There are tons of places this would be useful, but as the clearest example, I'm writing an ETL (Extract Transform Load) pipeline which has dozens of different REST APIs I need to hit. The same two arguments occur in the different URIs repeatedly, and I'd like to dynamically replace them with user provided values. Two such examples are listed below.

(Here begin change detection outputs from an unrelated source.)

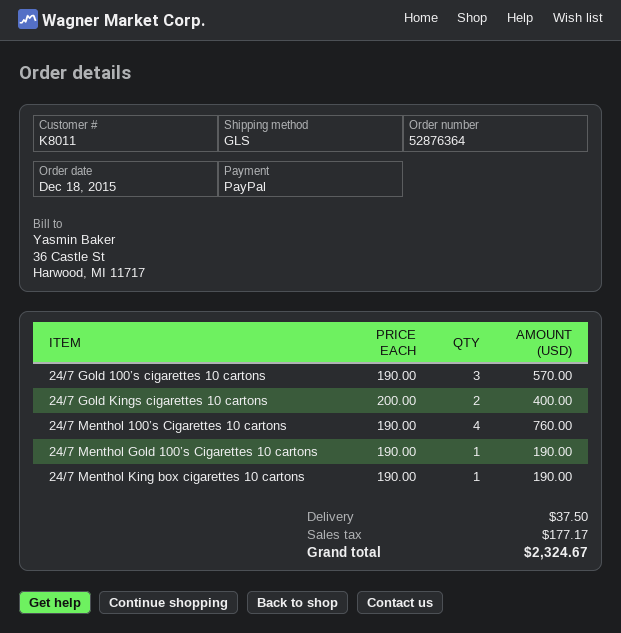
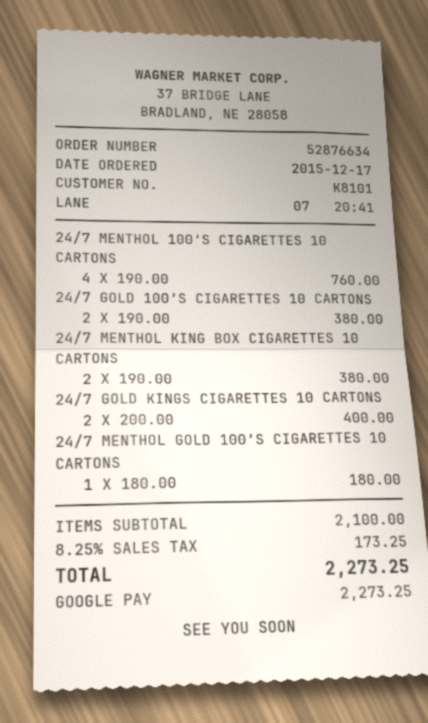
order number: 52876364 -> 52876634
order date: 2015-12-18 -> 2015-12-17
customer number: K8011 -> K8101
payment method: PayPal -> Google Pay
24/7 Gold 100’s cigarettes 10 cartons: 3 x 190.00 = 570.00 -> 2 x 190.00 = 380.00
24/7 Menthol Gold 100’s Cigarettes 10 cartons: 1 x 190.00 = 190.00 -> 1 x 180.00 = 180.00
24/7 Menthol King box cigarettes 10 cartons: 1 x 190.00 = 190.00 -> 2 x 190.00 = 380.00
shipping: 37.50 -> none
tax: 177.17 -> 173.25
total: 2324.67 -> 2273.25

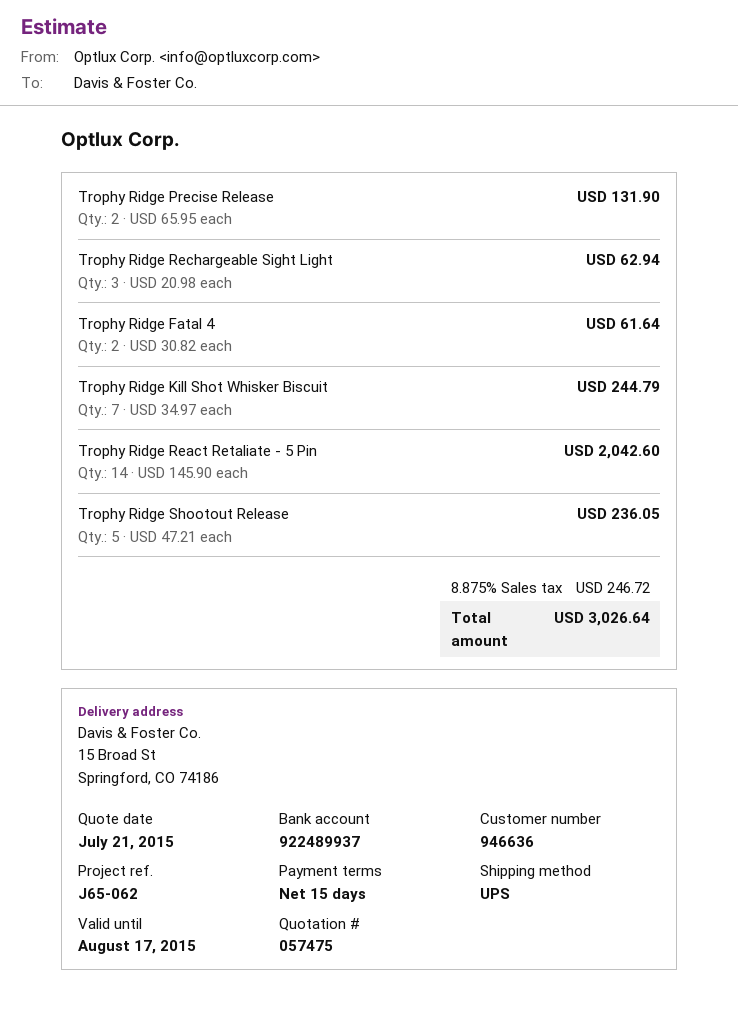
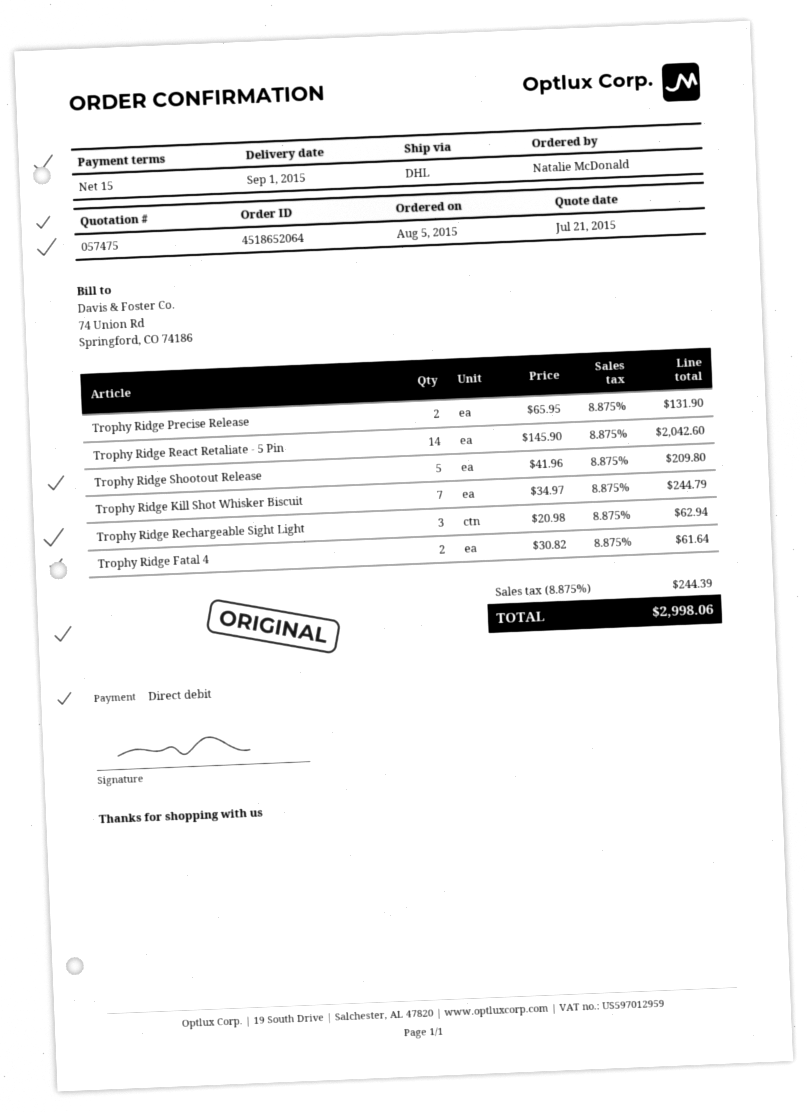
shipping method: UPS -> DHL
Trophy Ridge Shootout Release: 5 x 47.21 = 236.05 -> 5 x 41.96 = 209.80
tax: 8.875% = 246.72 -> 8.875% = 244.39
total: 3026.64 -> 2998.06

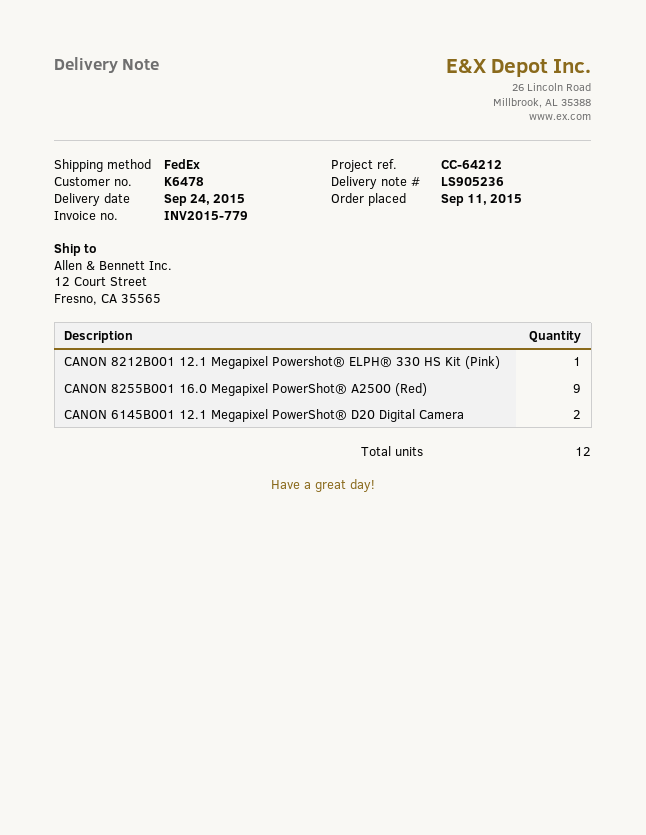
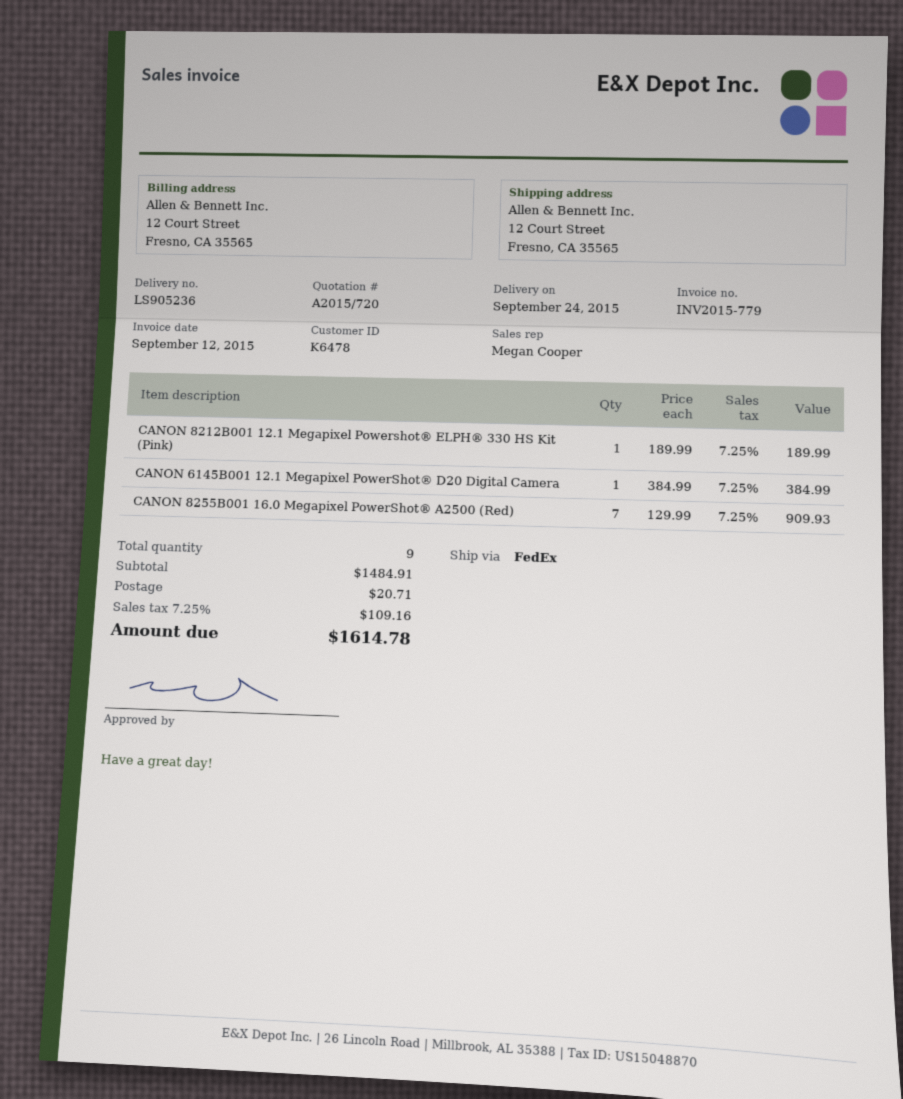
CANON 8255B001 16.0 Megapixel PowerShot® A2500 (Red): 9 -> 7
CANON 6145B001 12.1 Megapixel PowerShot® D20 Digital Camera: 2 -> 1
total quantity: 12 -> 9

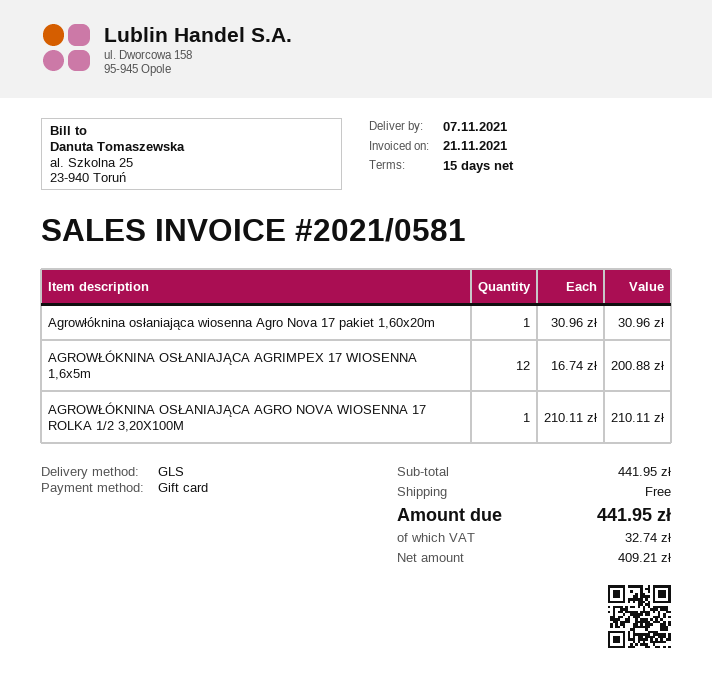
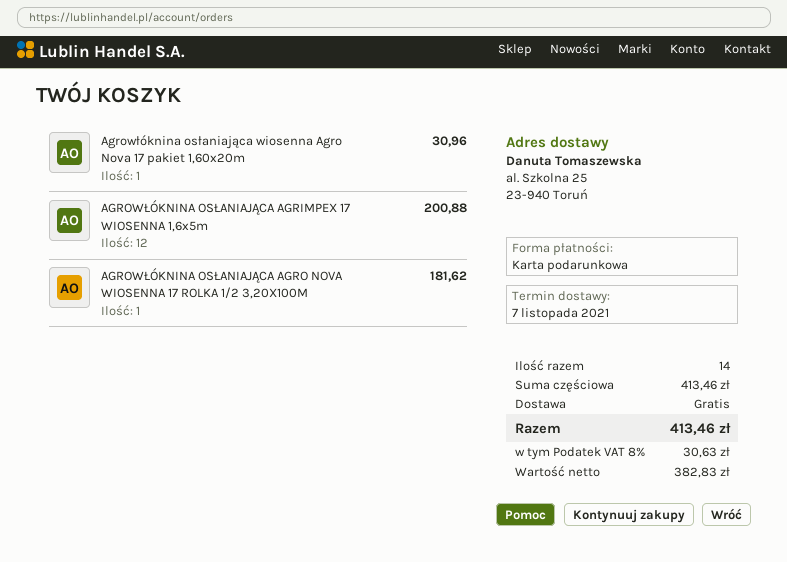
AGROWŁÓKNINA OSŁANIAJĄCA AGRO NOVA WIOSENNA 17 ROLKA 1/2 3,20X100M: 1 for 210.11 -> 1 for 181.62
subtotal: 441.95 -> 413.46
net: 409.21 -> 382.83
tax: 32.74 -> 30.63
total: 441.95 -> 413.46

  • http://www.example.com/projects/{projectId}/data
    • E.g., given projectId of 1, I would expect http://www.example.com/projects/1/data
  • http://www.example.com/project/{projectId}/data?uploadId={uploadId}

This can be easily accomplished using string interpolation if I have the values available at run time, e.g."

int projectId = 1;
int uploadId = 3;
string uri = $"http://www.example.com/project/{projectId}/data?uploadId={uploadId}";
/* evaluates to "http://www.example.com/project/1/data?uploadId=1" */

However I want to build up these parameterized strings ahead of time, and be able to replace them with whatever variables I have available in that context. In otherwords, in pseudocode:

int projectId = 1;
int uploadId = 3;
string uriTemplate = "http://www.example.com/project/{projectId}/data?uploadId={uploadId}";
string uri = ReplaceNameTags(uriTemplate, projectId, uploadId)
// example method signature
string ReplaceNametags(uriTemplate, params object[] args)
{
    /* insert magic here */
}

Reflection came to mind, maybe I could harvest the names of the inputs somehow, but I'm not that good with reflection, and all my attempts end up being wildly more complicated than it would be to give up on the idea altogether.

String.Format() came to mind, but ideally I wouldn't be constrained by the ordinal position of the provided arguments.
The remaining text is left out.